Peruvian Fusion: Eva Ayllón at the Teatro Municipal

As our taxi rushed through the Cusco streets Friday night, on our way to the Eva Ayllón concert, we had reason to believe that the event might be lightly attended. Our tickets cost 70 soles ($24), an amount that caused most of my co-workers to decide not to a see the “Queen of Afro-Peruvian Soul.” The fact that it was so easy for me to get front-row, center stage tickets gave me another reason to suspect a low turnout. Arriving late from our kid’s swim meet, our taxi dropped us off and instantly knew we’d been mistaken: we walked into a packed and energetic Teatro Municipal.

Eva Ayllón is Peru’s most celebrated musical artist and is recognized worldwide as a leading exponent of música criolla (Creole music) and Afro-Peruvian music. Música criolla is a fusion of mainly African, Spanish and Andean influences and Afro-Peruvian music was first created by African slaves in Peru during the Colonial Period. She has 4 platinum records, 10 gold records, and two Latin Grammy nominations for “Eva” Leyenda Peruana” and "To My Country," an album she recorded with Los Hijos del Sol and Alex Acuña. Afro-Peruvian music has its roots in the communities of black slaves brought to work in the silver mines along the Peruvian coast and in the Andes. The music was little known even in Peru until the 1950s, when it was popularized by the seminal performer Nicomedes Santa Cruz. One of the high notes of Ayllón’s 30-year musical career was selling out Carnegie Hall in November of 2008.
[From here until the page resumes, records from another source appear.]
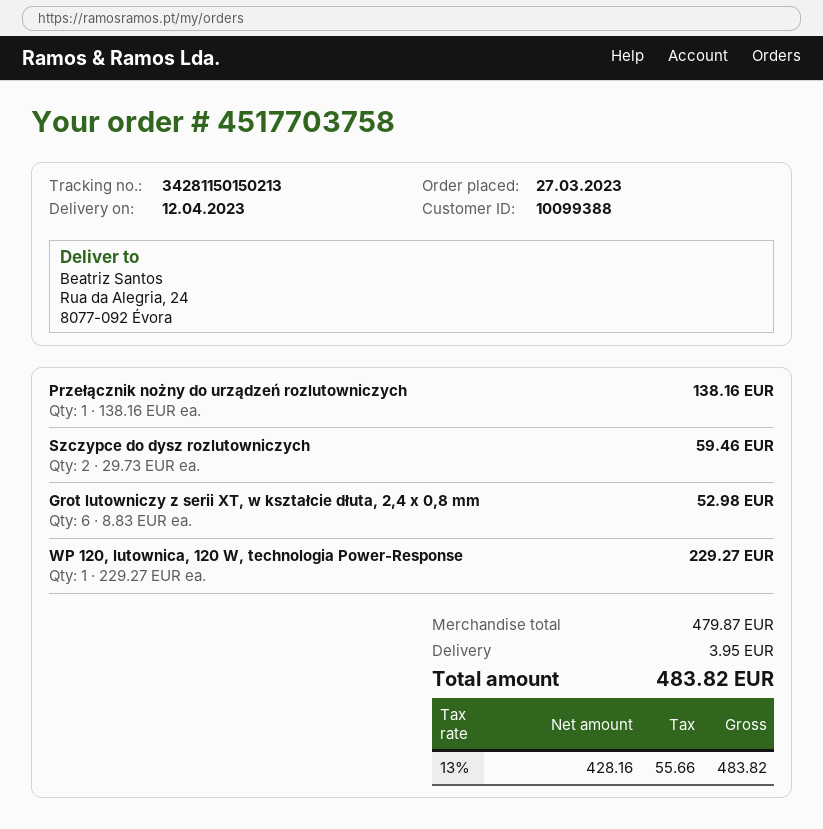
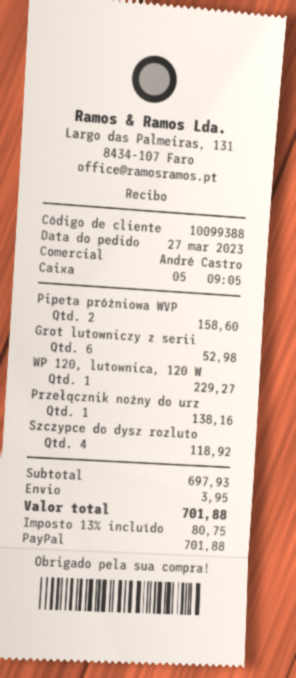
Szczypce do dysz rozlutowniczych: 2 for 59.46 -> 4 for 118.92
Pipeta próżniowa WVP: none -> 2 for 158.60
subtotal: 479.87 -> 697.93
tax: 13% = 55.66 -> 13% = 80.75
total: 483.82 -> 701.88

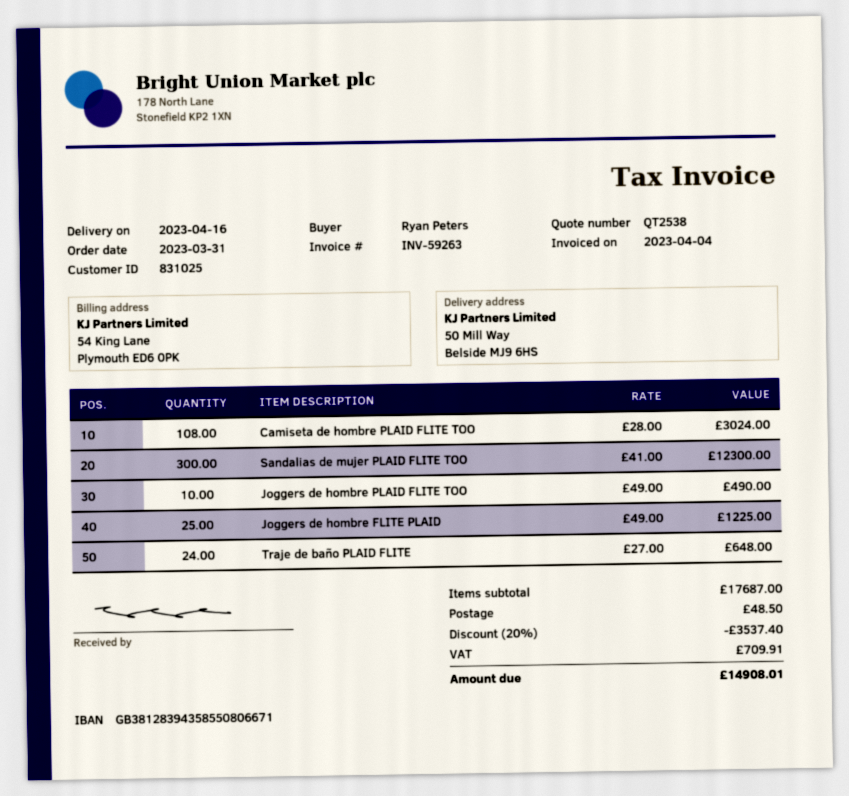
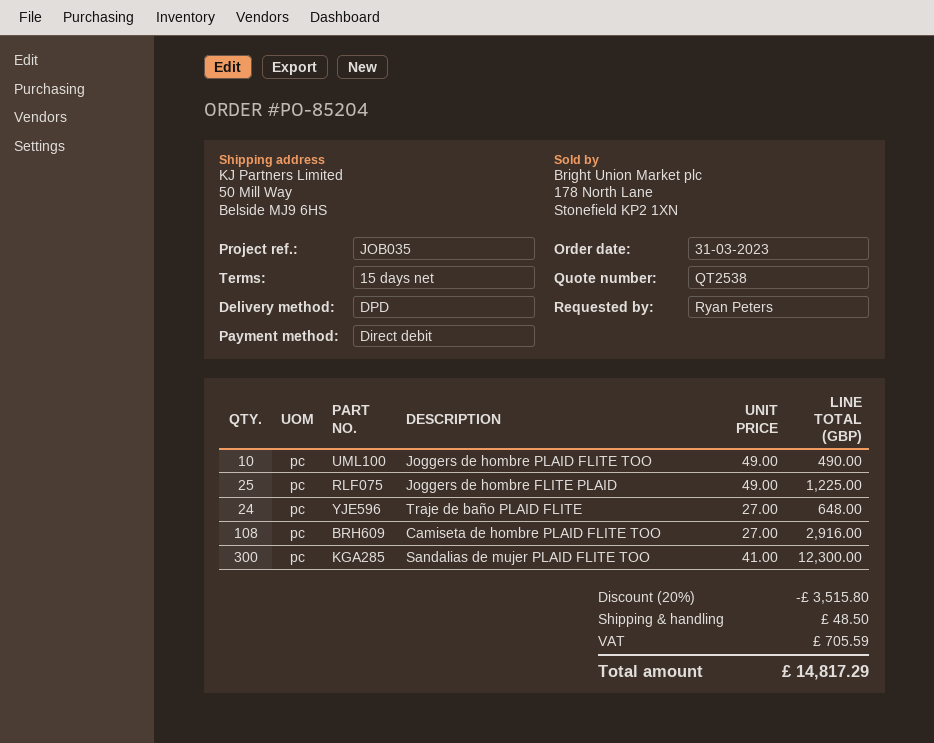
Camiseta de hombre PLAID FLITE TOO: 108 x 28.00 = 3024.00 -> 108 x 27.00 = 2916.00
discount: 20% = 3537.40 -> 20% = 3515.80
tax: 709.91 -> 705.59
total: 14908.01 -> 14817.29

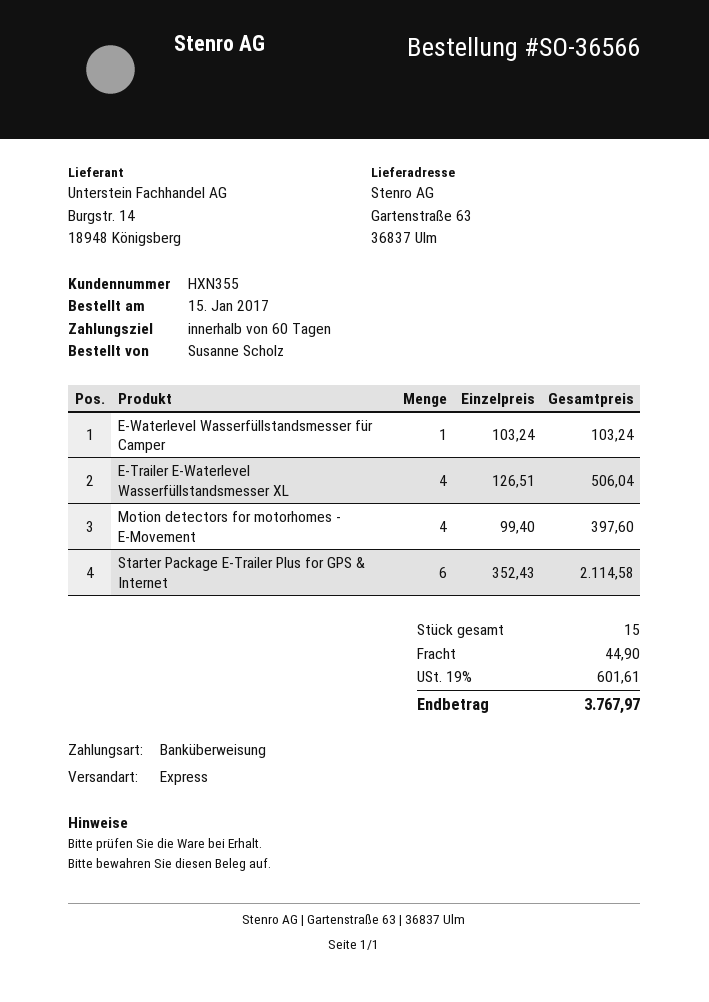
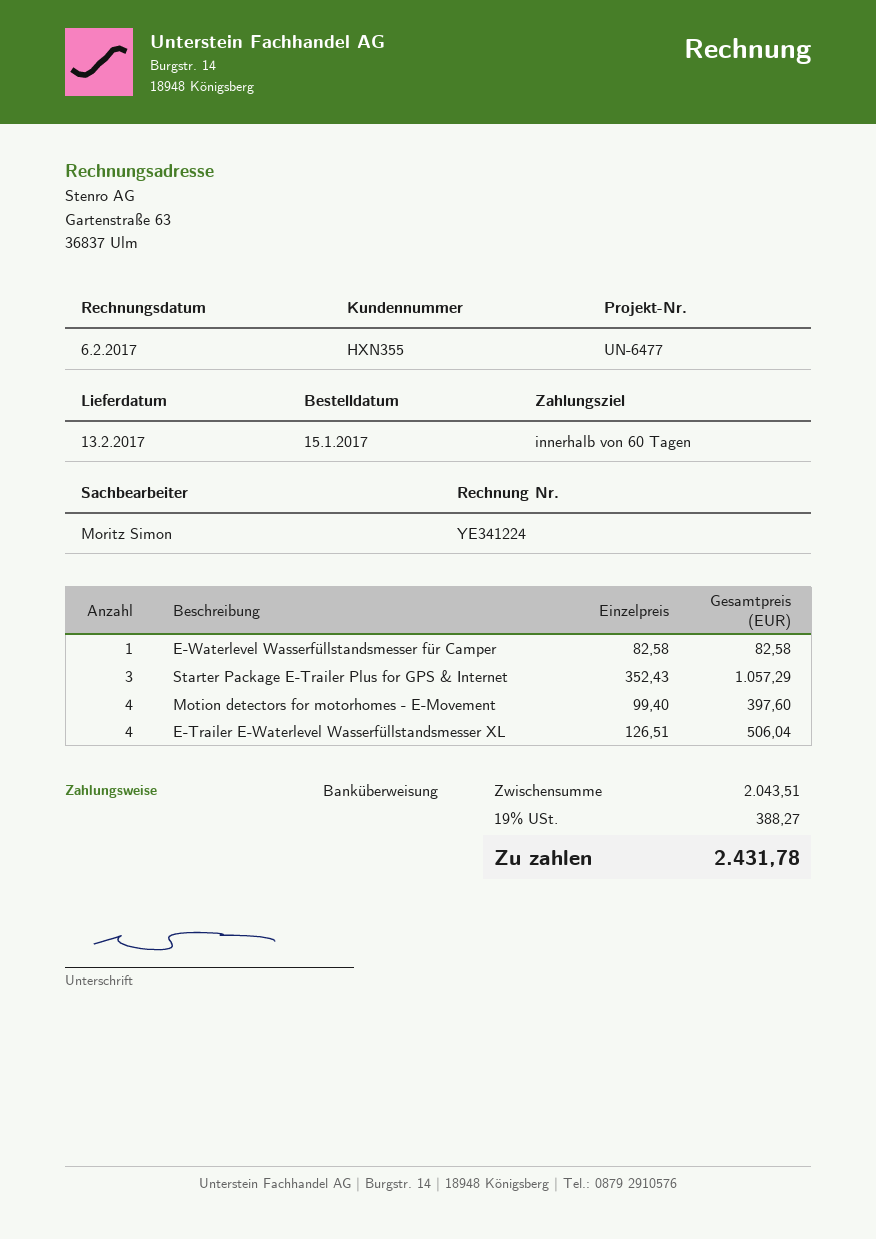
E-Waterlevel Wasserfüllstandsmesser für Camper: 1 x 103.24 = 103.24 -> 1 x 82.58 = 82.58
Starter Package E-Trailer Plus for GPS & Internet: 6 x 352.43 = 2114.58 -> 3 x 352.43 = 1057.29
shipping: 44.90 -> none
tax: 19% = 601.61 -> 19% = 388.27
total: 3767.97 -> 2431.78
On Friday night Ayllón came out on stage in a super-tight, black stretch outfit, high heels and a Christian cross necklace supported by Amazonian hauyruro beads. As she sang her first few songs we began to see why the Los Angeles Times described her as “The Tina Turner of Afro-Peruvian music, energetic and playful, sexy and fully charged.” Friday night’s concert was a tribute to Chabuca Granda, a performer known for Afro-Peruvian inteerpretations late in her career, and the audience sang along to popular Granda songs such as “Jose Antonio” and “Fina Estampa.”

As we sat and listened to the toe-tapping Afro-Peruvian beats, I meditated on the origins of the two principal instruments accompanying Ayllón’s vocals: the guitar and the cajón (box drum). I knew a little about the guitar’s Latin and Moorish origins and I’d heard that the cajón, a rectangular wooden box that doubles as percussion instrument and a seat, came from African slaves using agricultural crates in Colonial Peru. The guitar is descended from the Roman cithara brought by the Romans to Hispania around 40 AD, and further adapted and developed with the arrival of the four-string oud, brought by the Moors after their conquest of Spain in the 8th century. The prevailing view about the origins of the cajón, while similar to instruments in Africa and Spain, is that indeed they were adapted by Peruvian slaves from the colonial Spanish shipping crates. Slaves used boxes as musical instruments to contravene colonial bans on music in predominantly African areas. Thus, cajóns could easily be disguised as seats and avoid identification as musical instruments.

The instruments, the singer and the music were all beautiful examples of the Peruvian fusion between Andean, Spanish and African cultures. The Peruvian writer Ricardo Palma wrote, “If you are not Inca, you are Mandinga,” reinforcing the idea that all Peruvians have indigenous blood, African blood, or both. While Afro-Peruvian music has been around for hundreds of years, for the past 30 years Eva Ayllón has helped Peruvians accept and embrace that heritage.

2 comments:

  1. Jason - I enjoy your writing!
    It is Chabuca Granda and she is not famous for her interpretations of Afro-Peruvian music.
    Ricardo Palma was not mainly known for his poetry.
    Please correct accordingly.
    b4callao

    ReplyDelete
  2. Thanks b4callao,
    It's nice to have an editor to find my mistakes! I made the changes that you suggested because you are correct.